Esta é, de acordo com a ginecologista, autora do livro “Amor sem limites – Emoções, saúde e sexualidade”, publicado pela editora Academia do Livro, a segunda grande responsável por esta disfunção. Há ainda situações de dermatite de contacto, que são assaduras provocadas pela fricção e, às vezes, até resultantes de depilação total na zona genital. Nestes casos, a dispareunia é superficial. Quando se manifesta, a dor é sentida logo no introito da vagina.
Menos frequente, apesar de também condicionar a vida de milhares de mulheres em todo o mundo, é a dispareunia profunda, que é causada por certas posições e movimentos e que pode ter a ver com o facto da mulher estar no período pré-menstrual ou na fase de ovulação, mas também pode dever-se a infeções pélvicas, a infeções do colo do útero e/ou a patologias ovarianas. Todas elas, em maior ou em menor grau, provocam dor e desmotivam a mulher.
Anatomia da dor
A perturbação da dor é um problema de disfunção sexual feminina (existem outros ao nível do desejo sexual, da excitação sexual e do orgasmo) e pode ser de vários tipos:
– Dispareunia
É uma dor persistente e recorrente associada ao coito. Deve-se, na maior parte das vezes, a infeções ou a secura vaginal.
– Vaginismo
É um espasmo involuntário da musculatura do terço exterior da vagina que interfere na penetração. Pode dever-se a um trauma/medo e o tratamento passa, na maior parte dos casos, pela psicoterapia.
– Dor sexual não coital
Dor genital constante induzida por estimulação sexual não coital. Tanto pode ser originada por razões físicas como psicológicas.

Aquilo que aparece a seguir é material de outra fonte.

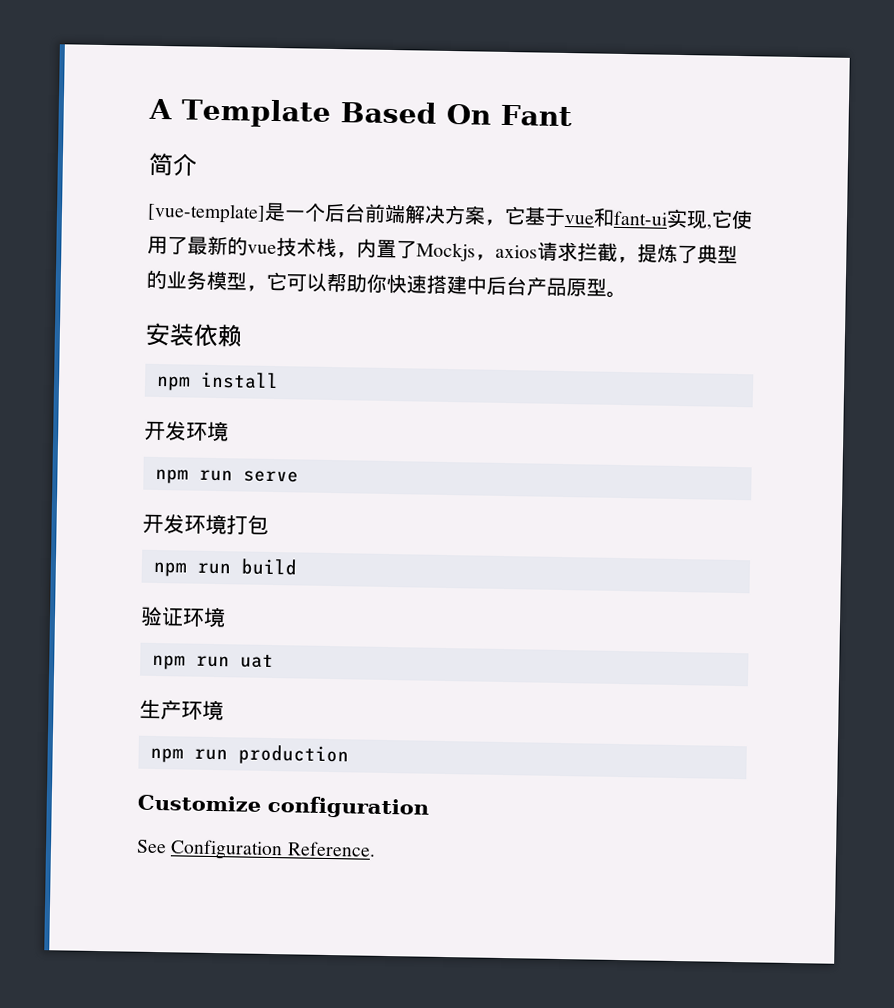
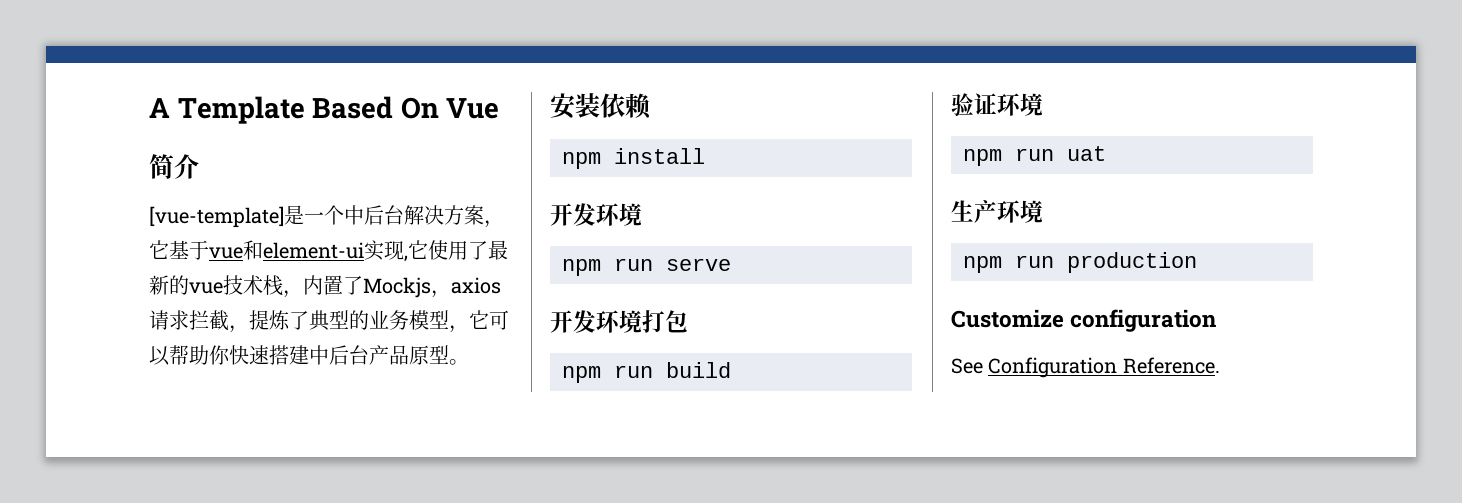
[499,104,572,127] Fant -> [446,98,500,119] Vue
[324,202,406,224] 后台前端 -> [344,205,404,225] 中后台
[613,210,668,226] fant-ui -> [263,242,364,259] element-ui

A impossibilidade do coito
Noutros casos, a dor tem a ver com vaginismo, que é definido “como um espasmo involuntário da musculatura do terço exterior da vagina aquando da tentativa de penetração do pénis, dedo, tampão ou outro objeto, causando mal-estar acentuado ou dificuldades interpessoais”, revela Erika Morbeck. “Na maior parte das vezes, a contração da musculatura da vagina ocorre quando a mulher tem ou prevê ter dor, sendo que a própria antecipação ou medo a podem causar”, diz.
“Há muitos casos de vaginismo primário, em que a pessoa ouviu que ia doer a primeira vez ou já teve relações e doeu e agora pensa que vai doer sempre”, acrescenta Maria do Céu Santo, com base na longa experiência clínica que já acumula, revelando que há também situações mais complexas, em que traumas como uma violação, podem estar na origem do problema. Depois de agressões sexuais desse tipo, são muitos os casos de mulheres que manifestam esse receio.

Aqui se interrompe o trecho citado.